■ **Problem to work on**
The whole listing should be given back without any alteration.

--------------------------------------------------

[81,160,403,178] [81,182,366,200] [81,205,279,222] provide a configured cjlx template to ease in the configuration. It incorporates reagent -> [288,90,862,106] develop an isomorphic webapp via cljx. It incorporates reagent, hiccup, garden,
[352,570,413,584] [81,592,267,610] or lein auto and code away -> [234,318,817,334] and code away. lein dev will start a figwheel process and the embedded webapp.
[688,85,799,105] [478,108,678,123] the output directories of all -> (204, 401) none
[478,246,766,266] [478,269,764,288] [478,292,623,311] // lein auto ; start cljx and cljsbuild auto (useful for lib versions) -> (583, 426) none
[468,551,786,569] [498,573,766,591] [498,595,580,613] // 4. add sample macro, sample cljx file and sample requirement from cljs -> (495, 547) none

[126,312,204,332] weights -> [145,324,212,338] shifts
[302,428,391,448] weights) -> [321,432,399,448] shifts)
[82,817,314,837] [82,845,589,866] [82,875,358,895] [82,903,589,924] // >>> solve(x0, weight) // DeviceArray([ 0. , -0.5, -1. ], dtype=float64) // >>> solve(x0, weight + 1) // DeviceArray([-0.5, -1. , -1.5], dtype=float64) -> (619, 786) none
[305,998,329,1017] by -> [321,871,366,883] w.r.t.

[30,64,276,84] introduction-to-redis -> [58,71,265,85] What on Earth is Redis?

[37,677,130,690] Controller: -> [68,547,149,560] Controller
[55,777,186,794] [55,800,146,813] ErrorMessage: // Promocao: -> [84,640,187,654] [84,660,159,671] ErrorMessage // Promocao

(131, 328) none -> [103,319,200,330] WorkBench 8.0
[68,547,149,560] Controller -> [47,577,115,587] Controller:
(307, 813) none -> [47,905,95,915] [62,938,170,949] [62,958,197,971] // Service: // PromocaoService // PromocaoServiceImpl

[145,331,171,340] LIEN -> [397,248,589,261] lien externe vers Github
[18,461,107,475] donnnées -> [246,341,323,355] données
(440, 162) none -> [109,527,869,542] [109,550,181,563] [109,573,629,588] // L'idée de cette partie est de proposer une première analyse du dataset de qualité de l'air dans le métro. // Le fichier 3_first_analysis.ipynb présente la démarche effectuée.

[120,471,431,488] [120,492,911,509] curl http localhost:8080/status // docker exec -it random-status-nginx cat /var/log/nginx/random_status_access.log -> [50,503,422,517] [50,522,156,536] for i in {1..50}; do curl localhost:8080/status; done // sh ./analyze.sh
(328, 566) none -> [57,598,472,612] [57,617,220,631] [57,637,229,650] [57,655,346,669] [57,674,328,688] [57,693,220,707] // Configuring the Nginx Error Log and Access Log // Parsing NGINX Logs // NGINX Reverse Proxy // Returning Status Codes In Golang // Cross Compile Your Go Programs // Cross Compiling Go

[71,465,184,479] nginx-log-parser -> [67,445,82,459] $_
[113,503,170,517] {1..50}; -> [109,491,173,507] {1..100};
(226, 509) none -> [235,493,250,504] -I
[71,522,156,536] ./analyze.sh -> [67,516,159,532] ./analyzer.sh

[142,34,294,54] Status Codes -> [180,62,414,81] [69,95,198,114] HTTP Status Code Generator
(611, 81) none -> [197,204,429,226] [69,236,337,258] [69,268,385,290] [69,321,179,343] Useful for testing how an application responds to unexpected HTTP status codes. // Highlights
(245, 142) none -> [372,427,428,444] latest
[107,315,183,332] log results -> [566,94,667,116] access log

--------------------------------------------------

■ **Reply to the exercise**
[81,160,403,178] [81,182,366,200] [81,205,279,222] provide a configured cjlx template to ease in the configuration. It incorporates reagent -> [288,90,862,106] develop an isomorphic webapp via cljx. It incorporates reagent, hiccup, garden,
[352,570,413,584] [81,592,267,610] or lein auto and code away -> [234,318,817,334] and code away. lein dev will start a figwheel process and the embedded webapp.
[688,85,799,105] [478,108,678,123] the output directories of all -> (204, 401) none
[478,246,766,266] [478,269,764,288] [478,292,623,311] // lein auto ; start cljx and cljsbuild auto (useful for lib versions) -> (583, 426) none
[468,551,786,569] [498,573,766,591] [498,595,580,613] // 4. add sample macro, sample cljx file and sample requirement from cljs -> (495, 547) none

[126,312,204,332] weights -> [145,324,212,338] shifts
[302,428,391,448] weights) -> [321,432,399,448] shifts)
[82,817,314,837] [82,845,589,866] [82,875,358,895] [82,903,589,924] // >>> solve(x0, weight) // DeviceArray([ 0. , -0.5, -1. ], dtype=float64) // >>> solve(x0, weight + 1) // DeviceArray([-0.5, -1. , -1.5], dtype=float64) -> (619, 786) none
[305,998,329,1017] by -> [321,871,366,883] w.r.t.

[30,64,276,84] introduction-to-redis -> [58,71,265,85] What on Earth is Redis?

[37,677,130,690] Controller: -> [68,547,149,560] Controller
[55,777,186,794] [55,800,146,813] ErrorMessage: // Promocao: -> [84,640,187,654] [84,660,159,671] ErrorMessage // Promocao

(131, 328) none -> [103,319,200,330] WorkBench 8.0
[68,547,149,560] Controller -> [47,577,115,587] Controller:
(307, 813) none -> [47,905,95,915] [62,938,170,949] [62,958,197,971] // Service: // PromocaoService // PromocaoServiceImpl

[145,331,171,340] LIEN -> [397,248,589,261] lien externe vers Github
[18,461,107,475] donnnées -> [246,341,323,355] données
(440, 162) none -> [109,527,869,542] [109,550,181,563] [109,573,629,588] // L'idée de cette partie est de proposer une première analyse du dataset de qualité de l'air dans le métro. // Le fichier 3_first_analysis.ipynb présente la démarche effectuée.

[120,471,431,488] [120,492,911,509] curl http localhost:8080/status // docker exec -it random-status-nginx cat /var/log/nginx/random_status_access.log -> [50,503,422,517] [50,522,156,536] for i in {1..50}; do curl localhost:8080/status; done // sh ./analyze.sh
(328, 566) none -> [57,598,472,612] [57,617,220,631] [57,637,229,650] [57,655,346,669] [57,674,328,688] [57,693,220,707] // Configuring the Nginx Error Log and Access Log // Parsing NGINX Logs // NGINX Reverse Proxy // Returning Status Codes In Golang // Cross Compile Your Go Programs // Cross Compiling Go

[71,465,184,479] nginx-log-parser -> [67,445,82,459] $_
[113,503,170,517] {1..50}; -> [109,491,173,507] {1..100};
(226, 509) none -> [235,493,250,504] -I
[71,522,156,536] ./analyze.sh -> [67,516,159,532] ./analyzer.sh

[142,34,294,54] Status Codes -> [180,62,414,81] [69,95,198,114] HTTP Status Code Generator
(611, 81) none -> [197,204,429,226] [69,236,337,258] [69,268,385,290] [69,321,179,343] Useful for testing how an application responds to unexpected HTTP status codes. // Highlights
(245, 142) none -> [372,427,428,444] latest
[107,315,183,332] log results -> [566,94,667,116] access log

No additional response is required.